▸ Records from a dataset:

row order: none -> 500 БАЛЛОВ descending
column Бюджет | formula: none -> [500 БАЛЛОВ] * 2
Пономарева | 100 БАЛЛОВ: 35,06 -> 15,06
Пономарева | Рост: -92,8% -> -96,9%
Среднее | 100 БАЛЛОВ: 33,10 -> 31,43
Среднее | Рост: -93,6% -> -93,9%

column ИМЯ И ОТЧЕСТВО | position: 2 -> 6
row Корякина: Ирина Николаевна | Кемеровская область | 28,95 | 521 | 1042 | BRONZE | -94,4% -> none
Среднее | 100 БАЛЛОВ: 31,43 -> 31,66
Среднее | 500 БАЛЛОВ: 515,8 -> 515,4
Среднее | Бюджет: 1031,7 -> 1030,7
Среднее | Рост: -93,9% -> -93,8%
--
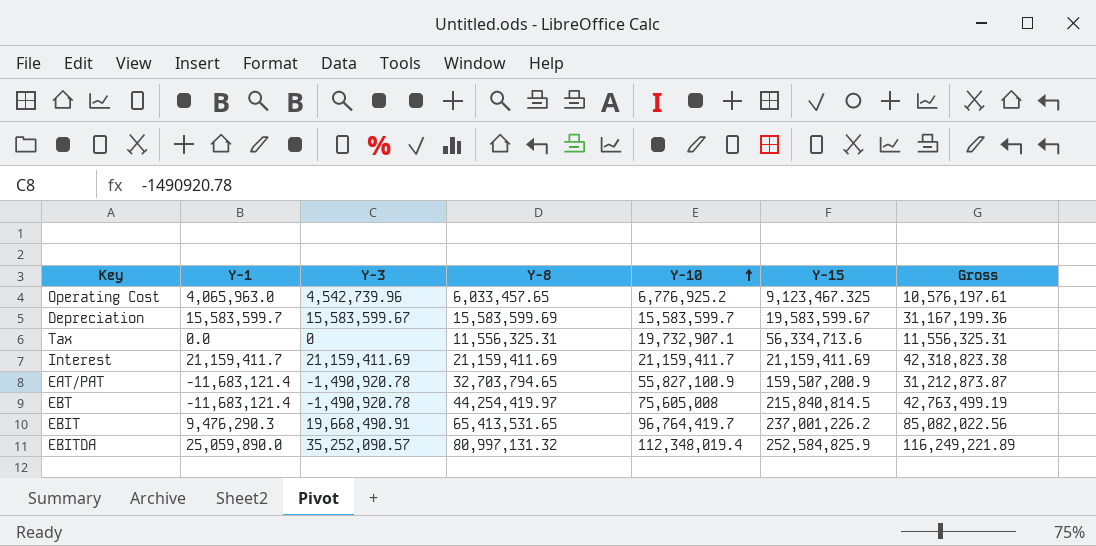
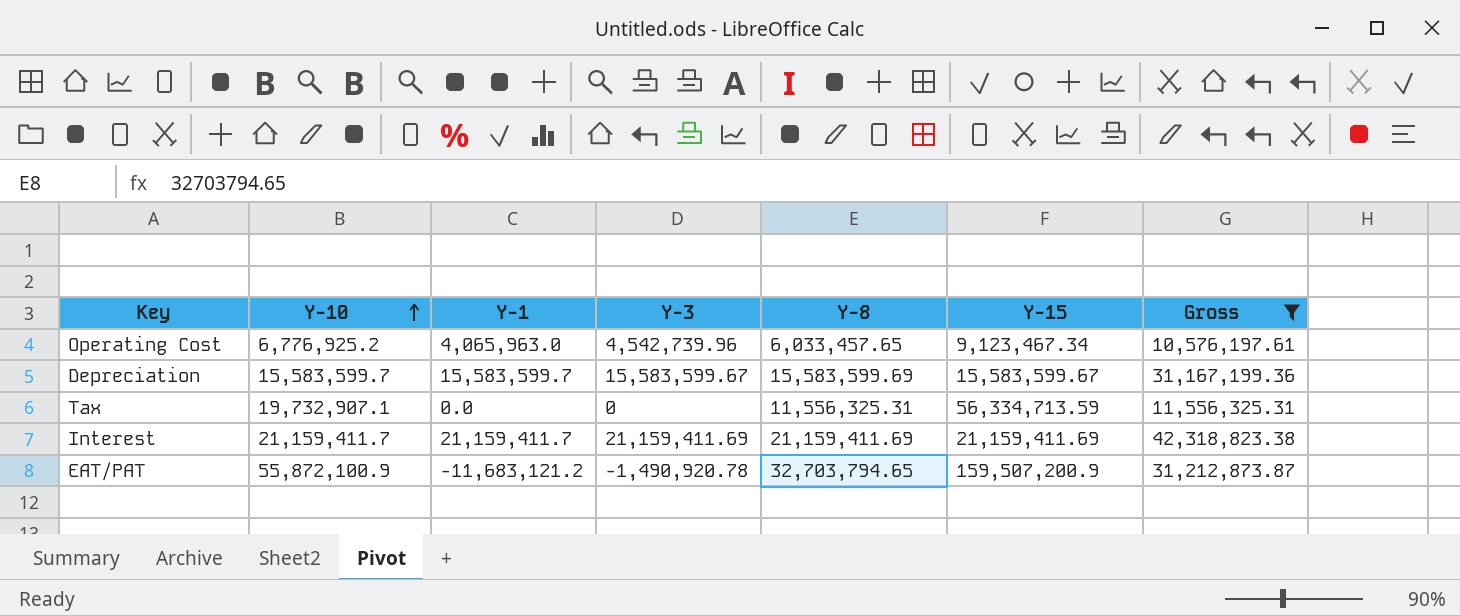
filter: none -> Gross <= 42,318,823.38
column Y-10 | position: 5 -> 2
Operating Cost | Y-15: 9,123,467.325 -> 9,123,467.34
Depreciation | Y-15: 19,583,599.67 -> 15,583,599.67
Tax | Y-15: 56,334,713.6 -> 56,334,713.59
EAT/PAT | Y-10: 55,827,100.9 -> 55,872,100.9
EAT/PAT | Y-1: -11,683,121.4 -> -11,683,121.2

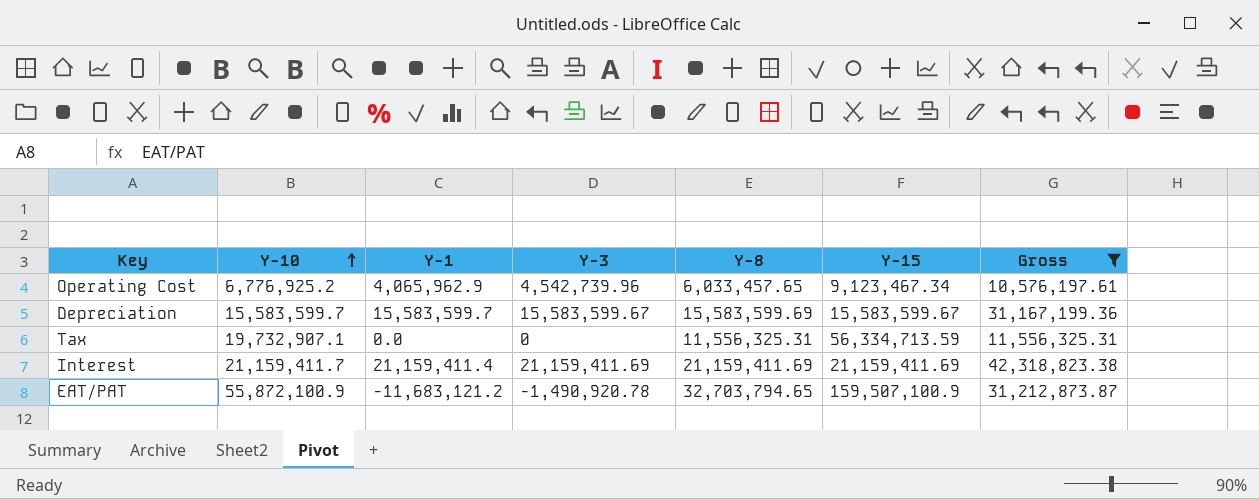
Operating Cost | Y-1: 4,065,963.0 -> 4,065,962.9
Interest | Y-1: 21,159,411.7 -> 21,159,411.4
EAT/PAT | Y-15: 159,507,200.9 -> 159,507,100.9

▸ PROBLEM DETAILS: Spot the lines above that mention "БАЛЛОВ" and copy them.

▸ YOUR SOLUTION:
row order: none -> 500 БАЛЛОВ descending
column Бюджет | formula: none -> [500 БАЛЛОВ] * 2
Пономарева | 100 БАЛЛОВ: 35,06 -> 15,06
Среднее | 100 БАЛЛОВ: 33,10 -> 31,43
Среднее | 100 БАЛЛОВ: 31,43 -> 31,66
Среднее | 500 БАЛЛОВ: 515,8 -> 515,4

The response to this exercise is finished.